Selective loading of antigen-BCR-derived peptide onto M1-paired MHC class II molecules. A, MD4.B10.Br B cells were pulsed overnight with 100 nm HEL in the presence of the listed pharmacological agents (leupeptin, a protease inhibitor, blocks Ii degradation; puromycin, a protein synthesis inhibitor, or Brefeldin A disrupt ER/Golgi vesicle-mediated trafficking). The level of cell surface HEL_46–61—I-A^k peptide-class II complexes was determined by staining with C4H3 mAb and analysis by flow cytometry. Plotted is the MFI of HEL-induced C4H3 staining (MFI of C4H3 staining of HEL-pulsed cells minus MFI of C4H3 staining of non-HEL-pulsed cells). Shown are representative results from one of three independent experiments. MFI, mean fluorescent intensity. B, diagram of the experimental flow generating the results presented in C and D. IP, immunoprecipitation. C, detergent lysates of HEL-pulsed MD4.B10.Br B cells were precleared with PGS only (negative control) or PGS plus 10-3.6 (anti-total I-A^k class II) or PGS plus 11-5.2 (anti-Ia.2+ I-A^k class II). HEL_46–61—I-A^k peptide-class II complexes remaining in the precleared supernatants were immunoprecipitated with C4H3 and PGS. Immunoprecipitates were analyzed for MHC class II β chain by Western blotting. Shown are representative results from one of three independent experiments. As a control, the precleared SN was also analyzed by IP with either the 10-3.6 or 11-5.2 anti-I-A^k mAbs, as reported previously (10) (blots below the black line).

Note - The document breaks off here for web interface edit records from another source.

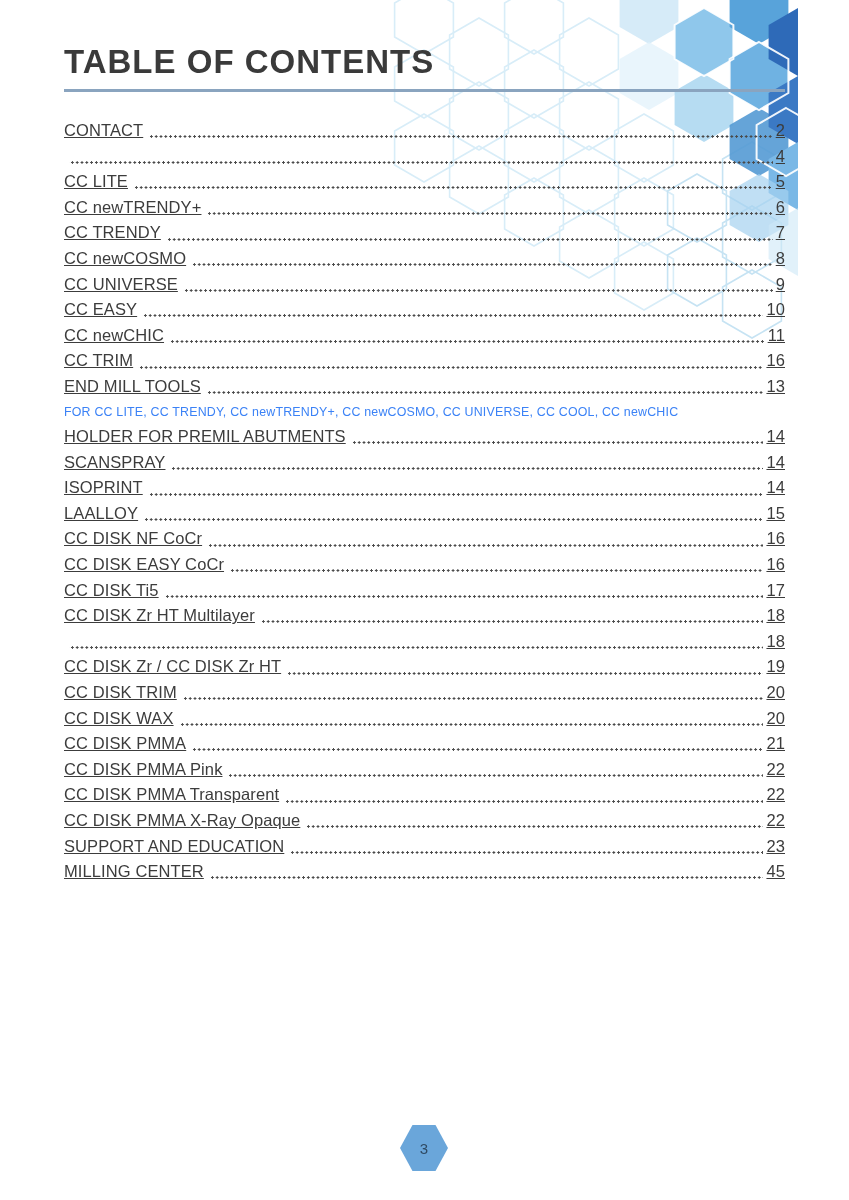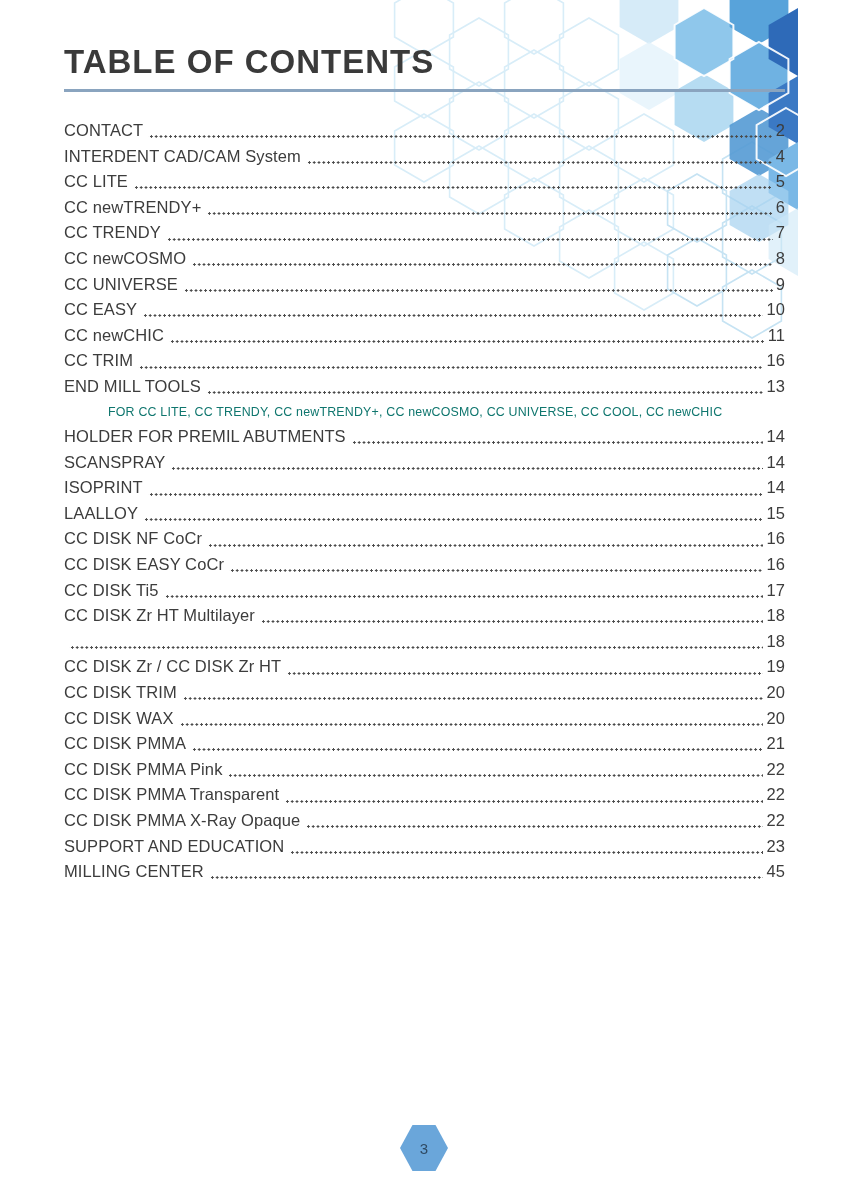--- a/index.html
+++ b/index.html
@@ -51,39 +51,39 @@
 
   .toc { margin-top: 26px; }
   .toc-row {
     display: flex;
     align-items: stretch;
     height: 25.6px;
     font-size: 16.5px;
     line-height: 25.6px;
     color: #3c3c3c;
     letter-spacing: 0.1px;
+    text-decoration: underline;
   }
   .toc-label { white-space: nowrap; }
   .toc-leader {
     flex: 1;
     margin: 0 3px 0 5px;
     background-image: radial-gradient(circle, #4a4a4a 1.05px, transparent 1.35px);
     background-size: 4.8px 4.8px;
     background-repeat: repeat-x;
     background-position: 1px calc(100% - 4.5px);
   }
   .toc-page { white-space: nowrap; }
   .toc-note {
     height: 24.5px;
     font-size: 12.4px;
     line-height: 24.5px;
-    color: #0f766e;
+    color: #3b82f6;
     letter-spacing: 0.2px;
     white-space: nowrap;
-    margin-left: 44px;
   }
 
   
   .footer-hex {
     position: absolute;
     left: 400px;
     top: 1125px;
     width: 48px;
     height: 46px;
     background: var(--hex, #6aa6da);
@@ -159,21 +159,20 @@
     <div class="title-rule"></div>
 
     <div class="toc" id="toc-list">
   <div class="toc-row">
     <span class="toc-label">CONTACT</span>
     <span class="toc-leader"></span>
     <span class="toc-page">2</span>
   </div>
 
   <div class="toc-row">
-    <span class="toc-label">INTERDENT CAD/CAM System</span>
     <span class="toc-leader"></span>
     <span class="toc-page">4</span>
   </div>
 
   <div class="toc-row">
     <span class="toc-label">CC LITE</span>
     <span class="toc-leader"></span>
     <span class="toc-page">5</span>
   </div>
 

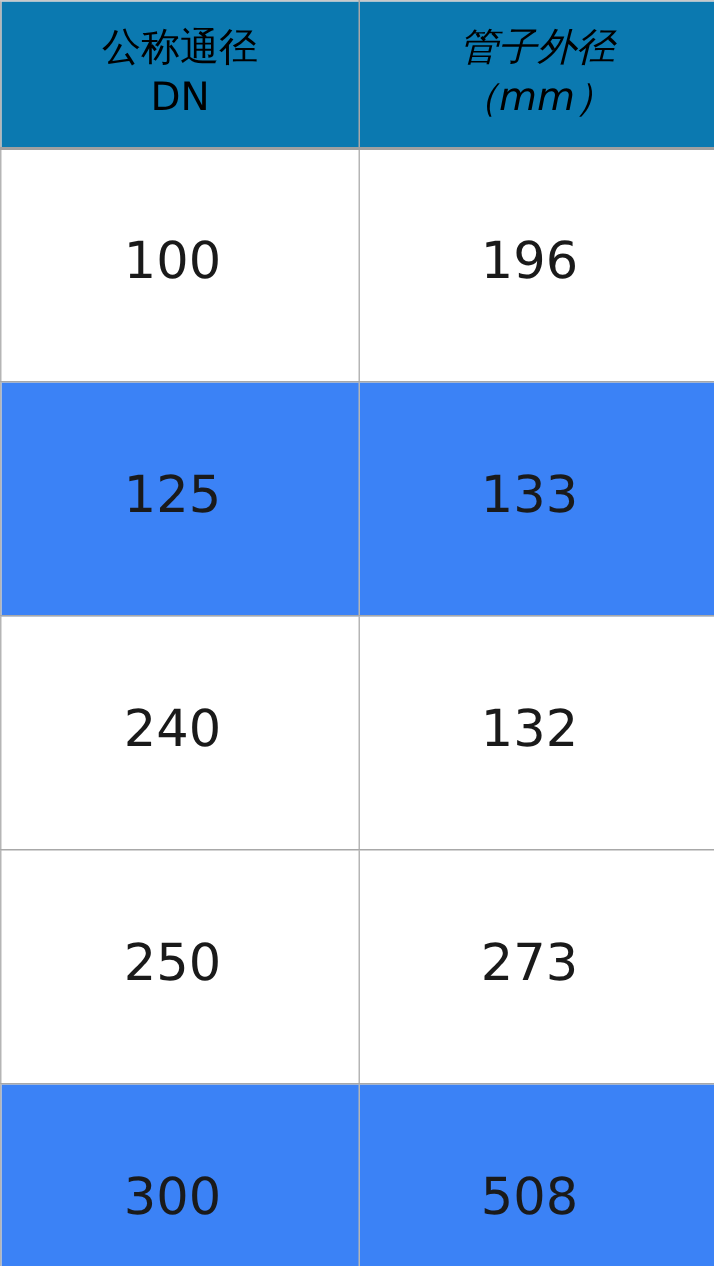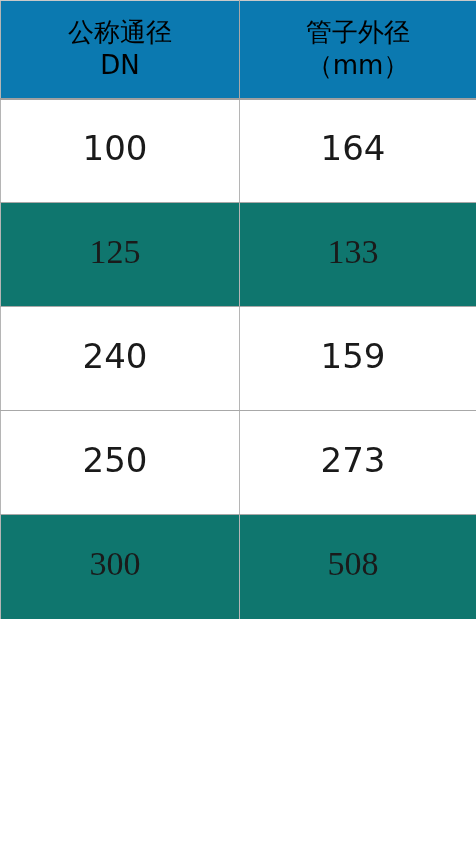--- a/index.html
+++ b/index.html
@@ -44,42 +44,41 @@
     vertical-align: middle;
     height: 98px;
     padding: 0 16px;
     border: 1px solid #a8a8a8;
     border-top-color: #c9c9c9;
     border-bottom-color: #a0a0a0;
     border-bottom-width: 2px;
     box-sizing: border-box;
   }
   thead tr.header-row th:first-child { border-left-color: #b5b5b5; }
-  thead tr.header-row th:last-child  { border-right-color: #b5b5b5; }
+  thead tr.header-row th:last-child  { border-right-color: #b5b5b5; font-style: italic; }
 
   .hdr-line { display: block; white-space: nowrap; }
   .hdr-line-sub { display: block; white-space: nowrap; }
 
   
   tbody td {
-    height: 104px;
+    height: 156px;
     text-align: center;
     vertical-align: middle;
     font-size: 34px;
     color: #1a1a1a;
     background: #ffffff;
     border-left: 1px solid #b5b5b5;
     border-right: 1px solid #b5b5b5;
     border-bottom: 1px solid #a8a8a8;
     box-sizing: border-box;
     padding: 0 10px 6px 0;
   }
   tbody tr.row-alt td {
-    background: #0f766e;
-    font-family: Liberation Serif, serif;
+    background: #3b82f6;
   }
   tbody tr:last-child td {
     border-bottom: none;
     margin-top: 36px;
   }
 </style>
 </head>
 <body>
 
 <div class="table-wrap">
@@ -96,29 +95,29 @@
         </th>
         <th>
           <span class="hdr-line">管子外径</span>
           <span class="hdr-line-sub">（mm）</span>
         </th>
       </tr>
     </thead>
     <tbody>
       <tr>
         <td>100</td>
-        <td>164</td>
+        <td>196</td>
       </tr>
       <tr class="row-alt">
         <td>125</td>
         <td>133</td>
       </tr>
       <tr>
         <td>240</td>
-        <td>159</td>
+        <td>132</td>
       </tr>
       <tr>
         <td>250</td>
         <td>273</td>
       </tr>
       <tr class="row-alt">
         <td>300</td>
         <td>508</td>
       </tr>
     </tbody>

D, quantitative analysis of HEL_46–61—I-A^k peptide-class II complexes remaining in the precleared supernatants. In each experiment, the level of complexes in the PGS precleared sample was set to 1.00, and the level of complexes in the other samples was reported as a fraction of this value. Results are mean ± S.E. across three independent experiments. E, the indicated cell type was lysed in 0.05% Brij-58 and either Ia.2⁺ or total I-A^k class II molecules immunoprecipitated with 11-5.2 or 10-3.6 mAb, respectively. As controls, samples were also immunoprecipitated with anti-IgM (which brings down associated CD79 but no class II) or just protein G-Sepharose (No 1°, which brings down neither class II nor CD79). Each sample, along with some WCL, was then probed for class II β chain and CD79A/CD79A-YFP by Western blotting. For each cell type, shown are representative results from one of three independent experiments.